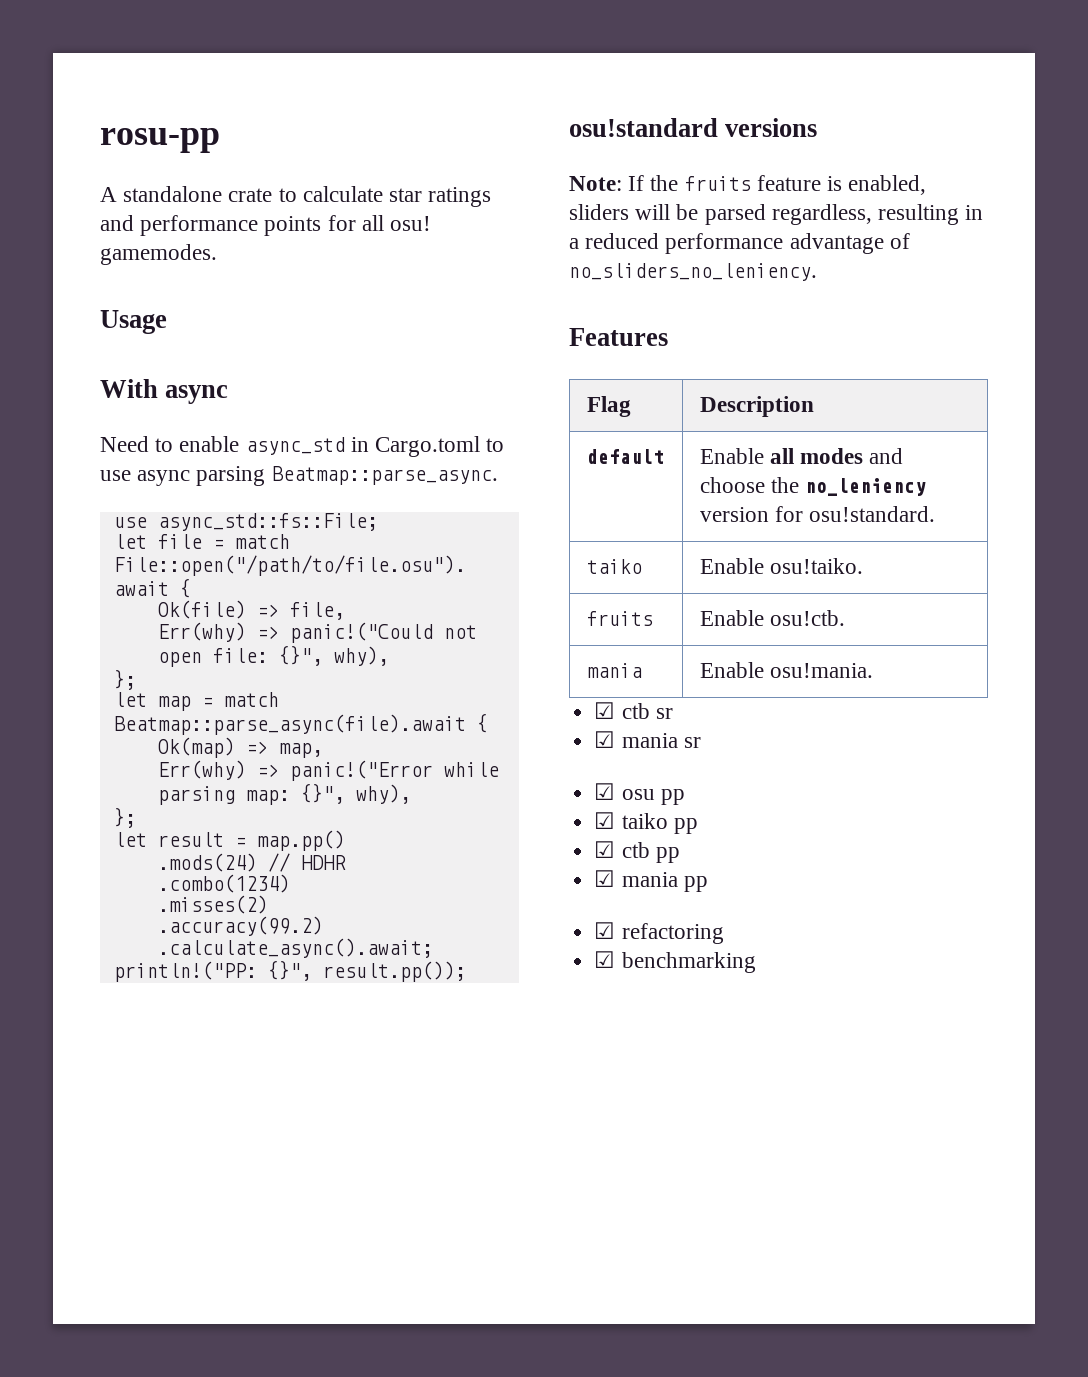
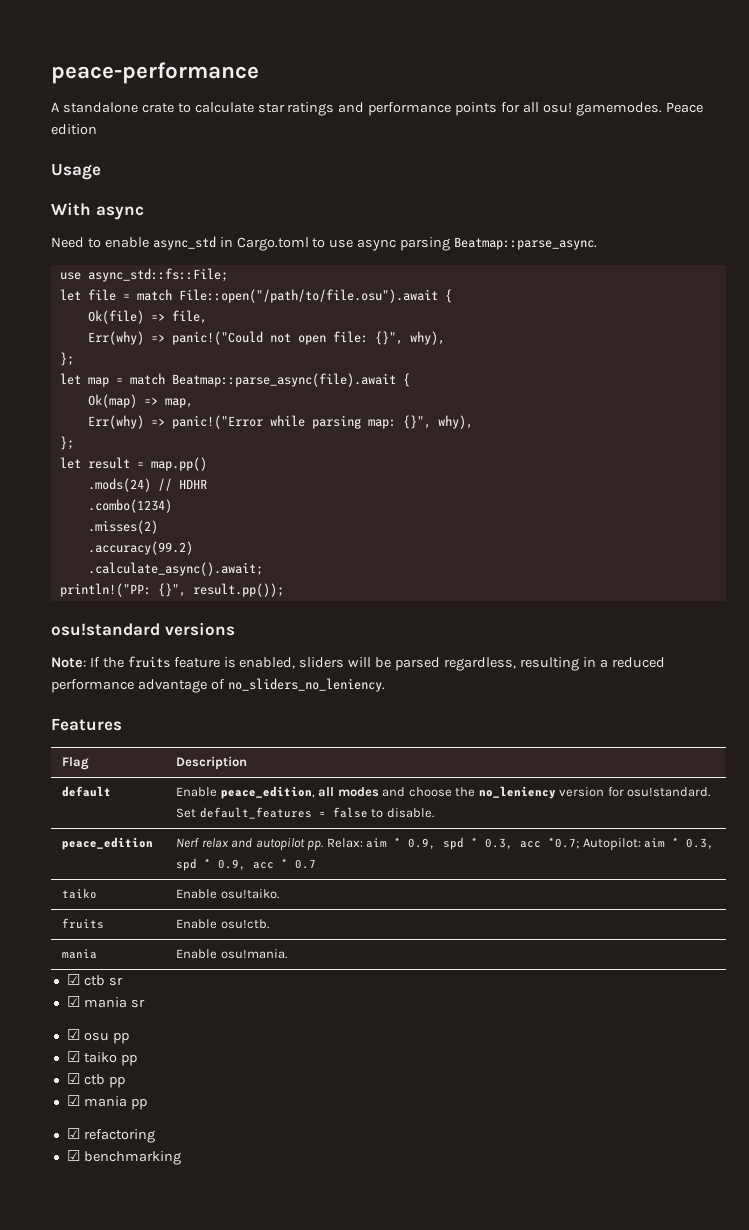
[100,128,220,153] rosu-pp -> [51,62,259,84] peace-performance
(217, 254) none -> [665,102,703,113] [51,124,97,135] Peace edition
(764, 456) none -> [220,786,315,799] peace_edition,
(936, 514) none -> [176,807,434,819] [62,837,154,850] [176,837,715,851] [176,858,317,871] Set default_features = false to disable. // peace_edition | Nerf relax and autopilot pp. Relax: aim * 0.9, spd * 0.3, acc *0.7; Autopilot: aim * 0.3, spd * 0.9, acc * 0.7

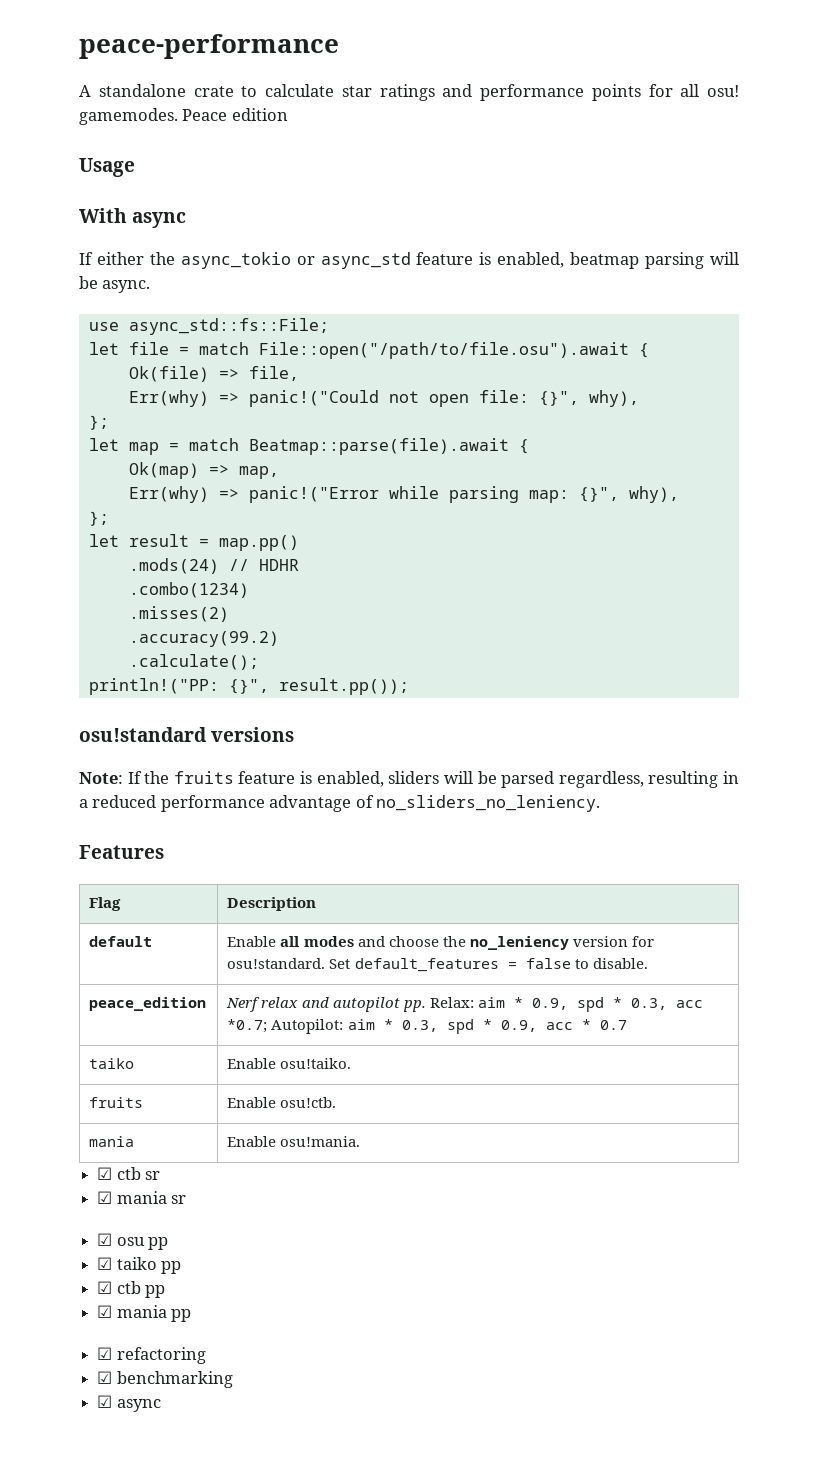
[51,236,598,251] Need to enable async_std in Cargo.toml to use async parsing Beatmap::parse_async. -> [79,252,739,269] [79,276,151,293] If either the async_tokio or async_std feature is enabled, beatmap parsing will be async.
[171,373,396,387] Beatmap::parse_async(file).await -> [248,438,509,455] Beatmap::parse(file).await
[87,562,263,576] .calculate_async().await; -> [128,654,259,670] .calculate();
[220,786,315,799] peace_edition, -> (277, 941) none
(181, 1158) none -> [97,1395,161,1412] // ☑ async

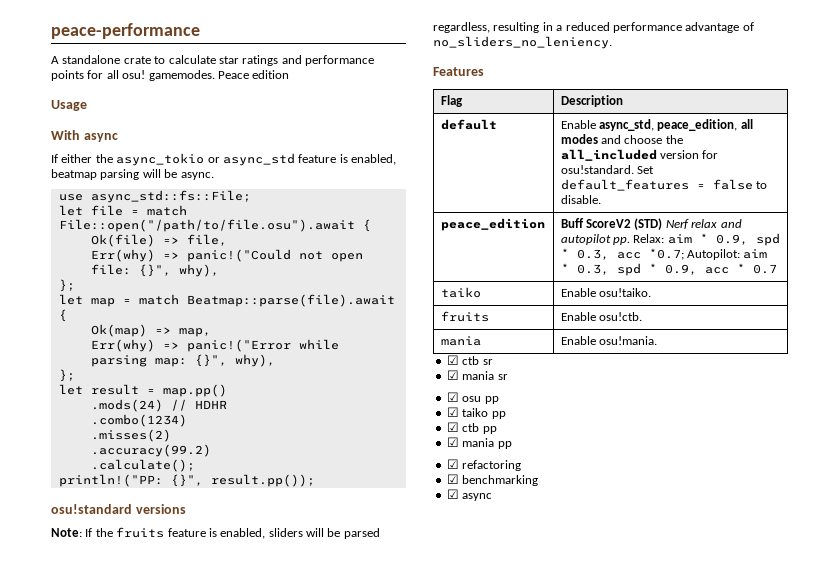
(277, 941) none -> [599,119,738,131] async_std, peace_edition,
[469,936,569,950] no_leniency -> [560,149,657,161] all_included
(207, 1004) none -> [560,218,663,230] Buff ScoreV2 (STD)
--*--
TASK DETAILS: Across the records above, return every line that contains the word "Beatmap".

COMPLETED TASK:
[51,236,598,251] Need to enable async_std in Cargo.toml to use async parsing Beatmap::parse_async. -> [79,252,739,269] [79,276,151,293] If either the async_tokio or async_std feature is enabled, beatmap parsing will be async.
[171,373,396,387] Beatmap::parse_async(file).await -> [248,438,509,455] Beatmap::parse(file).await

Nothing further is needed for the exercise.